== What the task requires ==
Images stay out; everything else in the records is to be set down exactly.

== Excerpted records ==
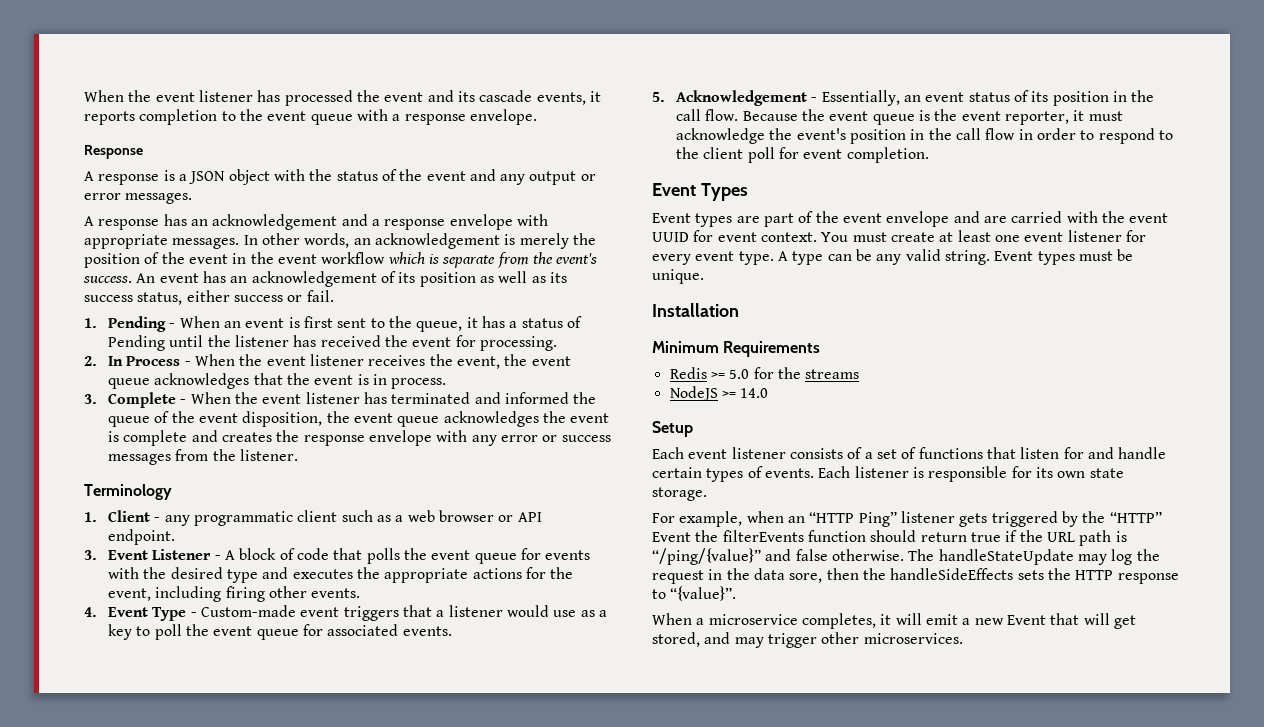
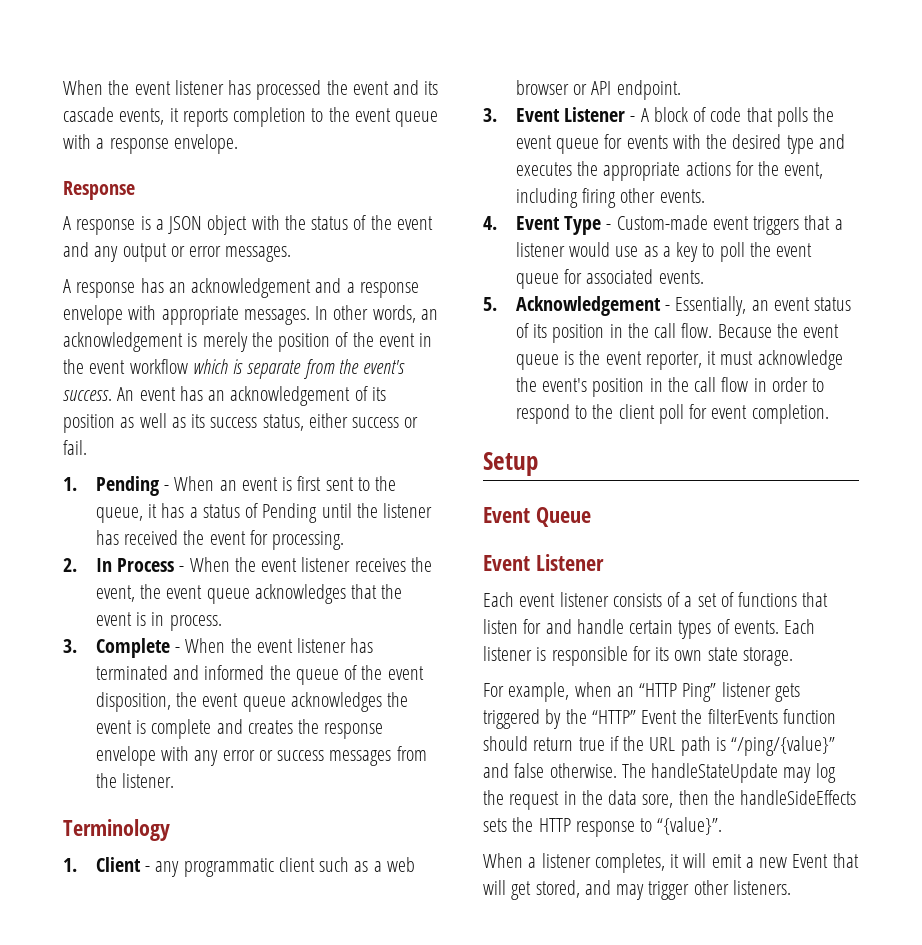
- Event Types
- Event types are part of the event envelope and are carried with the event UUID for event context. You must create at least one event listener for every event type. A type can be any valid string. Event types must be unique.
- Installation
- Minimum Requirements
- Redis >= 5.0 for the streams
- NodeJS >= 14.0
  Setup
+ Event Queue
+ Event Listener
- When a microservice completes, it will emit a new Event that will get stored, and may trigger other microservices.
+ When a listener completes, it will emit a new Event that will get stored, and may trigger other listeners.

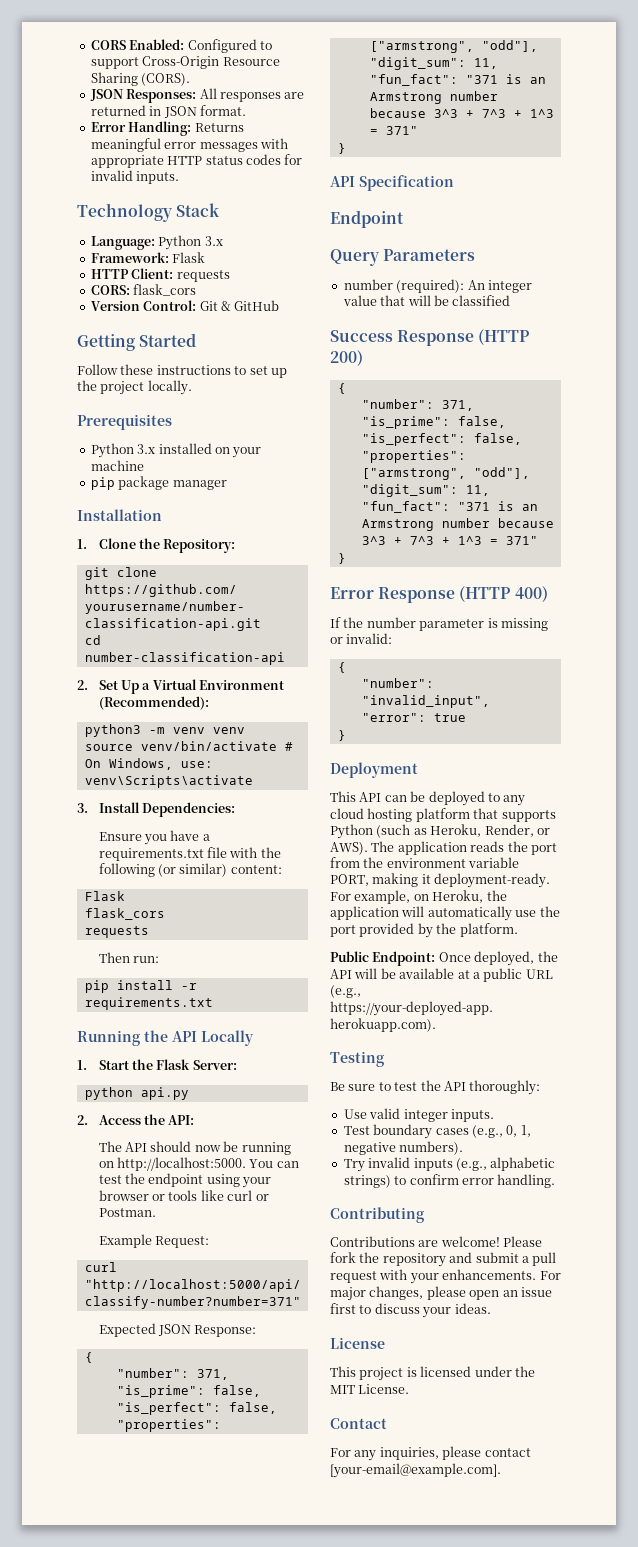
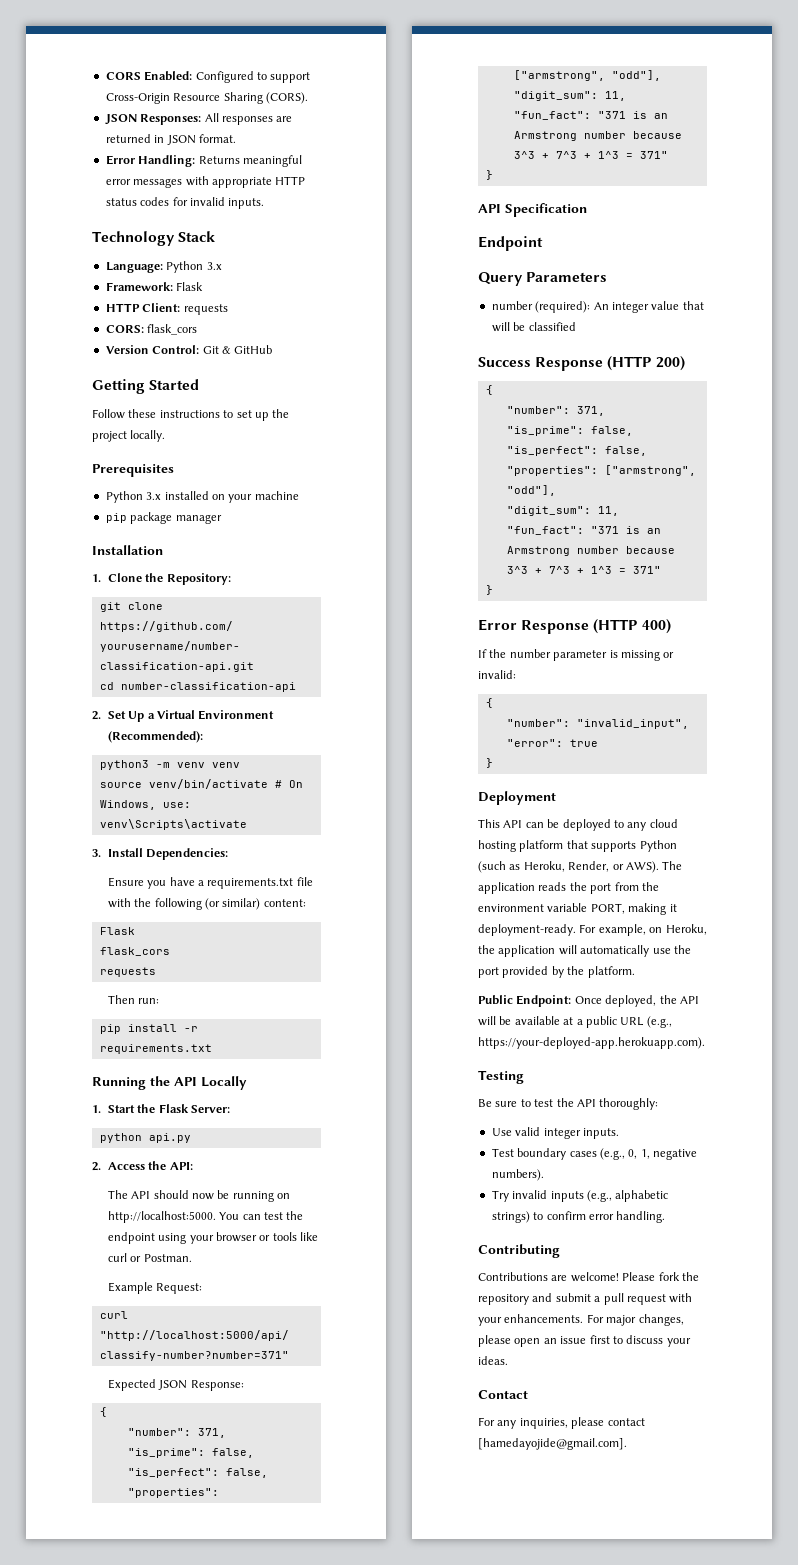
- License
- This project is licensed under the MIT License.
- For any inquiries, please contact [your-email@example.com].
+ For any inquiries, please contact [hamedayojide@gmail.com].

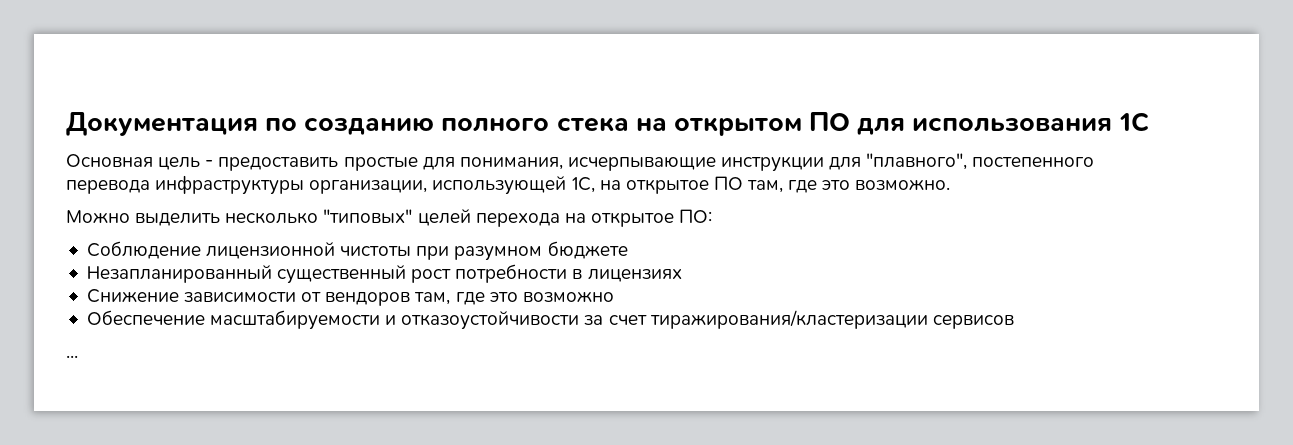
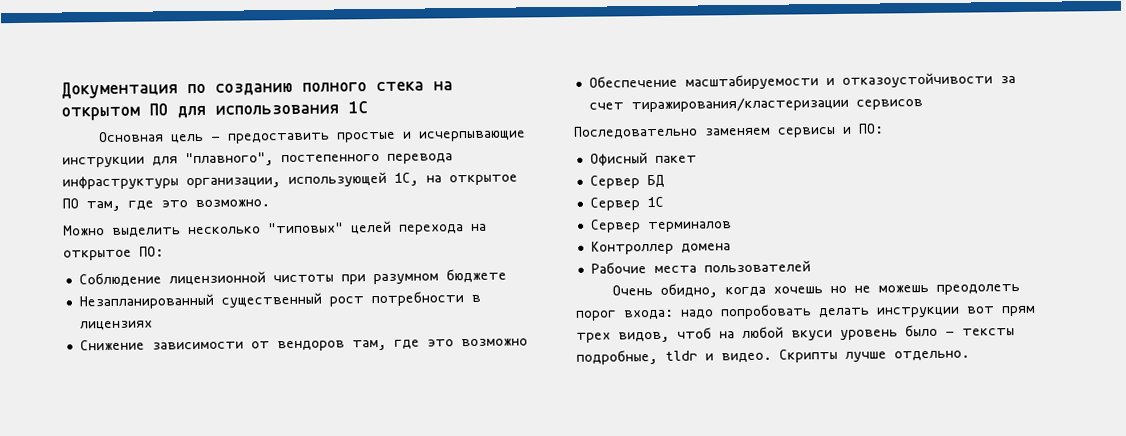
- Основная цель - предоставить простые для понимания, исчерпывающие инструкции для "плавного", постепенного перевода инфраструктуры организации, использующей 1С, на открытое ПО там, где это возможно.
+ Основная цель - предоставить простые и исчерпывающие инструкции для "плавного", постепенного перевода инфраструктуры организации, использующей 1С, на открытое ПО там, где это возможно.
- ...
+ Последовательно заменяем сервисы и ПО:
+ Офисный пакет
+ Сервер БД
+ Сервер 1С
+ Сервер терминалов
+ Контроллер домена
+ Рабочие места пользователей
+ Очень обидно, когда хочешь но не можешь преодолеть порог входа: надо попробовать делать инструкции вот прям трех видов, чтоб на любой вкуси уровень было - тексты подробные, tldr и видео. Скрипты лучше отдельно.

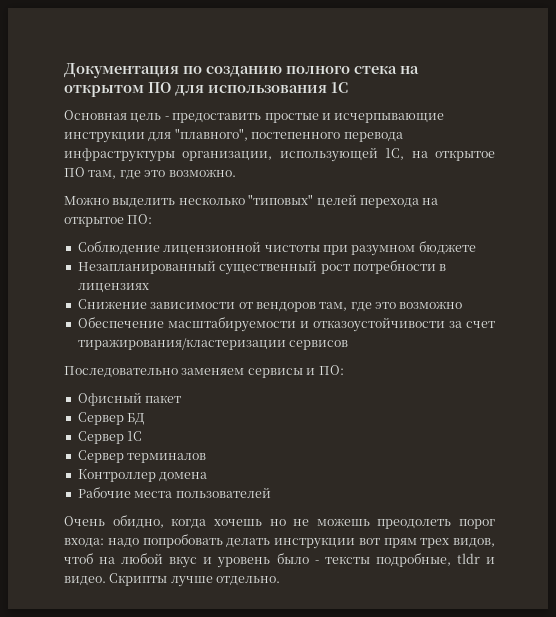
- Очень обидно, когда хочешь но не можешь преодолеть порог входа: надо попробовать делать инструкции вот прям трех видов, чтоб на любой вкуси уровень было - тексты подробные, tldr и видео.
+ Очень обидно, когда хочешь но не можешь преодолеть порог входа: надо попробовать делать инструкции вот прям трех видов, чтоб на любой вкус и уровень было - тексты подробные, tldr и видео.

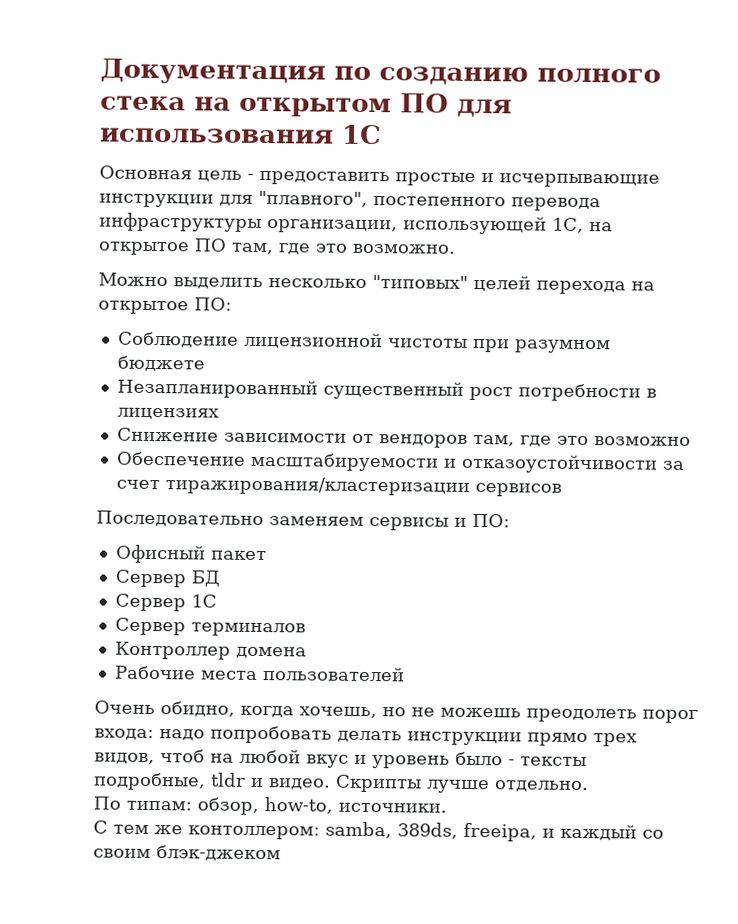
- Очень обидно, когда хочешь но не можешь преодолеть порог входа: надо попробовать делать инструкции вот прям трех видов, чтоб на любой вкус и уровень было - тексты подробные, tldr и видео.
+ Очень обидно, когда хочешь, но не можешь преодолеть порог входа: надо попробовать делать инструкции прямо трех видов, чтоб на любой вкус и уровень было - тексты подробные, tldr и видео.
+ По типам: обзор, how-to, источники.
+ С тем же контоллером: samba, 389ds, freeipa, и каждый со своим блэк-джеком

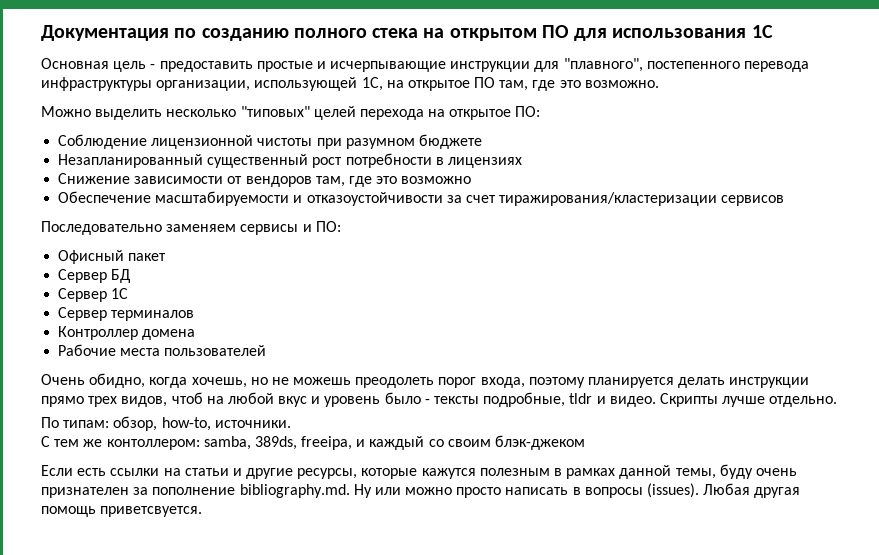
- Очень обидно, когда хочешь, но не можешь преодолеть порог входа: надо попробовать делать инструкции прямо трех видов, чтоб на любой вкус и уровень было - тексты подробные, tldr и видео.
+ Очень обидно, когда хочешь, но не можешь преодолеть порог входа, поэтому планируется делать инструкции прямо трех видов, чтоб на любой вкус и уровень было - тексты подробные, tldr и видео.
+ Если есть ссылки на статьи и другие ресурсы, которые кажутся полезным в рамках данной темы, буду очень признателен за пополнение bibliography.md. Ну или можно просто написать в вопросы (issues). Любая другая помощь приветсвуется.

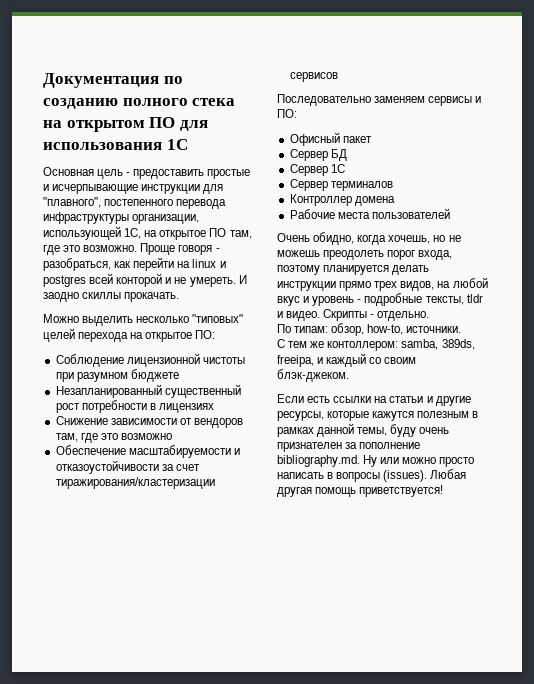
+ Проще говоря - разобраться, как перейти на linux и postgres всей конторой и не умереть. И заодно скиллы прокачать.
- Очень обидно, когда хочешь, но не можешь преодолеть порог входа, поэтому планируется делать инструкции прямо трех видов, чтоб на любой вкус и уровень было - тексты подробные, tldr и видео.
+ Очень обидно, когда хочешь, но не можешь преодолеть порог входа, поэтому планируется делать инструкции прямо трех видов, на любой вкус и уровень - подробные тексты, tldr и видео.
- Скрипты лучше отдельно.
+ Скрипты - отдельно.
- С тем же контоллером: samba, 389ds, freeipa, и каждый со своим блэк-джеком
+ С тем же контоллером: samba, 389ds, freeipa, и каждый со своим блэк-джеком.
- Любая другая помощь приветсвуется.
+ Любая другая помощь приветствуется!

== Exercise output ==
- Event Types
- Event types are part of the event envelope and are carried with the event UUID for event context. You must create at least one event listener for every event type. A type can be any valid string. Event types must be unique.
- Installation
- Minimum Requirements
- Redis >= 5.0 for the streams
- NodeJS >= 14.0
  Setup
+ Event Queue
+ Event Listener
- When a microservice completes, it will emit a new Event that will get stored, and may trigger other microservices.
+ When a listener completes, it will emit a new Event that will get stored, and may trigger other listeners.

- License
- This project is licensed under the MIT License.
- For any inquiries, please contact [your-email@example.com].
+ For any inquiries, please contact [hamedayojide@gmail.com].

- Основная цель - предоставить простые для понимания, исчерпывающие инструкции для "плавного", постепенного перевода инфраструктуры организации, использующей 1С, на открытое ПО там, где это возможно.
+ Основная цель - предоставить простые и исчерпывающие инструкции для "плавного", постепенного перевода инфраструктуры организации, использующей 1С, на открытое ПО там, где это возможно.
- ...
+ Последовательно заменяем сервисы и ПО:
+ Офисный пакет
+ Сервер БД
+ Сервер 1С
+ Сервер терминалов
+ Контроллер домена
+ Рабочие места пользователей
+ Очень обидно, когда хочешь но не можешь преодолеть порог входа: надо попробовать делать инструкции вот прям трех видов, чтоб на любой вкуси уровень было - тексты подробные, tldr и видео. Скрипты лучше отдельно.

- Очень обидно, когда хочешь но не можешь преодолеть порог входа: надо попробовать делать инструкции вот прям трех видов, чтоб на любой вкуси уровень было - тексты подробные, tldr и видео.
+ Очень обидно, когда хочешь но не можешь преодолеть порог входа: надо попробовать делать инструкции вот прям трех видов, чтоб на любой вкус и уровень было - тексты подробные, tldr и видео.

- Очень обидно, когда хочешь но не можешь преодолеть порог входа: надо попробовать делать инструкции вот прям трех видов, чтоб на любой вкус и уровень было - тексты подробные, tldr и видео.
+ Очень обидно, когда хочешь, но не можешь преодолеть порог входа: надо попробовать делать инструкции прямо трех видов, чтоб на любой вкус и уровень было - тексты подробные, tldr и видео.
+ По типам: обзор, how-to, источники.
+ С тем же контоллером: samba, 389ds, freeipa, и каждый со своим блэк-джеком

- Очень обидно, когда хочешь, но не можешь преодолеть порог входа: надо попробовать делать инструкции прямо трех видов, чтоб на любой вкус и уровень было - тексты подробные, tldr и видео.
+ Очень обидно, когда хочешь, но не можешь преодолеть порог входа, поэтому планируется делать инструкции прямо трех видов, чтоб на любой вкус и уровень было - тексты подробные, tldr и видео.
+ Если есть ссылки на статьи и другие ресурсы, которые кажутся полезным в рамках данной темы, буду очень признателен за пополнение bibliography.md. Ну или можно просто написать в вопросы (issues). Любая другая помощь приветсвуется.

+ Проще говоря - разобраться, как перейти на linux и postgres всей конторой и не умереть. И заодно скиллы прокачать.
- Очень обидно, когда хочешь, но не можешь преодолеть порог входа, поэтому планируется делать инструкции прямо трех видов, чтоб на любой вкус и уровень было - тексты подробные, tldr и видео.
+ Очень обидно, когда хочешь, но не можешь преодолеть порог входа, поэтому планируется делать инструкции прямо трех видов, на любой вкус и уровень - подробные тексты, tldr и видео.
- Скрипты лучше отдельно.
+ Скрипты - отдельно.
- С тем же контоллером: samba, 389ds, freeipa, и каждый со своим блэк-джеком
+ С тем же контоллером: samba, 389ds, freeipa, и каждый со своим блэк-джеком.
- Любая другая помощь приветсвуется.
+ Любая другая помощь приветствуется!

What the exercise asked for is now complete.